Learn R Programming

NetRep (version 1.2.7)

modulePreservation: Replication and preservation of network modules across datasets

Description

Quantify the preservation of network modules (sub-graphs) in an independent dataset through permutation testing on module topology. Seven network statistics (see details) are calculated for each module and then tested by comparing to distributions generated from their calculation on random subsets in the test dataset.

Usage

modulePreservation(
  network,
  data,
  correlation,
  moduleAssignments,
  modules = NULL,
  backgroundLabel = "0",
  discovery = 1,
  test = 2,
  selfPreservation = FALSE,
  nThreads = NULL,
  nPerm = NULL,
  null = "overlap",
  alternative = "greater",
  simplify = TRUE,
  verbose = TRUE
)

Value

A nested list structure. At the top level, the list has one element per

'discovery' dataset.
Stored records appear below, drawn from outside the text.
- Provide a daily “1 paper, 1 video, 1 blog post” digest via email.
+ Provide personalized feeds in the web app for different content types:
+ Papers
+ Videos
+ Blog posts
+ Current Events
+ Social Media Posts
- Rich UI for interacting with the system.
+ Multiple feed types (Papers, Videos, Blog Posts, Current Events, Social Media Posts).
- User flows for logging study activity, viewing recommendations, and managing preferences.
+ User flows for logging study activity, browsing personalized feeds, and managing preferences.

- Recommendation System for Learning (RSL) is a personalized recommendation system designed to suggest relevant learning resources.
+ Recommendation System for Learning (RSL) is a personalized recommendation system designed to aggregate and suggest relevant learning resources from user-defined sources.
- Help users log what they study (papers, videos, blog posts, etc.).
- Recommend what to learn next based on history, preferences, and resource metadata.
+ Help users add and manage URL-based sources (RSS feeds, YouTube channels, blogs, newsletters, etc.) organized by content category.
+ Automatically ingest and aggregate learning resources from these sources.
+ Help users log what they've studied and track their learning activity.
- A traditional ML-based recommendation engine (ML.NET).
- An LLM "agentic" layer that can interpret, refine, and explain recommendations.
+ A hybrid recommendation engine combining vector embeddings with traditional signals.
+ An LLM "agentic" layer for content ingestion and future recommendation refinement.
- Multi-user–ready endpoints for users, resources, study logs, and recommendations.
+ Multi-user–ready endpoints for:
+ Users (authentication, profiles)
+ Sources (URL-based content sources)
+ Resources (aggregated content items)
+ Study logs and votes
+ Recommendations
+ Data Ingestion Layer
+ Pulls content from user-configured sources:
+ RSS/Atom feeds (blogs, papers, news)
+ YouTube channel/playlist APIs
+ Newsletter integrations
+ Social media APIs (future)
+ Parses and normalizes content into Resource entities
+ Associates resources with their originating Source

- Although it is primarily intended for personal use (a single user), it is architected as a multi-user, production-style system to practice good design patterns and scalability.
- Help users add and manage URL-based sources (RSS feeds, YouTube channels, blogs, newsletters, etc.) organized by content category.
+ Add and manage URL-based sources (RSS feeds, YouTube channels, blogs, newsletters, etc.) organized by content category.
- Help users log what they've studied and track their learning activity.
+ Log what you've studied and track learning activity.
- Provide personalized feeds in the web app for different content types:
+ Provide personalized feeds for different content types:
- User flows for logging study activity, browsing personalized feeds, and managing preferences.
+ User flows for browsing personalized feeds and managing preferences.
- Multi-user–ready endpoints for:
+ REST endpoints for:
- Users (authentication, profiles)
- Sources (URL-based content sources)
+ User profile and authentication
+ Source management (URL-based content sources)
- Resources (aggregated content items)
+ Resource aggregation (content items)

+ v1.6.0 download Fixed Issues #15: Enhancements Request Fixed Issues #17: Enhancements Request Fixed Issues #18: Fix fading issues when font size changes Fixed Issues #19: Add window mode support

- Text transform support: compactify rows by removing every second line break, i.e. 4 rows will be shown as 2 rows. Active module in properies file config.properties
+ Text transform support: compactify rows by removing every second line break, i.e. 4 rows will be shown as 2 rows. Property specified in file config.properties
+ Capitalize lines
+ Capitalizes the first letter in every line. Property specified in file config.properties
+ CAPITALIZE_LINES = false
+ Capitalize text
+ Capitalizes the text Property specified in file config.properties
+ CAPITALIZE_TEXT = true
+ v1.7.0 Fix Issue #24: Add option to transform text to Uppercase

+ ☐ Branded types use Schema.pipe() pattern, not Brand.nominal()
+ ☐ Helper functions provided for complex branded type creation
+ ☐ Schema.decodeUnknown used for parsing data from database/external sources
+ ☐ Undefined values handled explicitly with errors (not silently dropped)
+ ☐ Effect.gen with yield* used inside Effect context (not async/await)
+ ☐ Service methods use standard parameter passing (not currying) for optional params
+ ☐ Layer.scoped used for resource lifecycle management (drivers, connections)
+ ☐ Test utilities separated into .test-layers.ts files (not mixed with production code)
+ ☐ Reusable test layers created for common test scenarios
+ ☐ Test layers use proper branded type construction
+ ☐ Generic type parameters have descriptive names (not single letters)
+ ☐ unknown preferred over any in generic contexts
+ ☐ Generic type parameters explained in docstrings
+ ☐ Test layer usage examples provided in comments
Each of these elements is a list that has one element per 'test' dataset analysed for that 'discovery'

dataset. Each of these elements is also a list, containing the following objects:

  • observed: A matrix of the observed values for the module preservation statistics. Rows correspond to modules, and columns to the module preservation statistics.

  • nulls: A three dimensional array containing the values of the module preservation statistics evaluated on random permutation of module assignment in the test network. Rows correspond to modules, columns to the module preservation statistics, and the third dimension to the permutations.

  • p.values: A matrix of p-values for the observed module preservation statistics as evaluated through a permutation test using the corresponding values in nulls.

  • nVarsPresent: A vector containing the number of variables that are present in the test dataset for each module.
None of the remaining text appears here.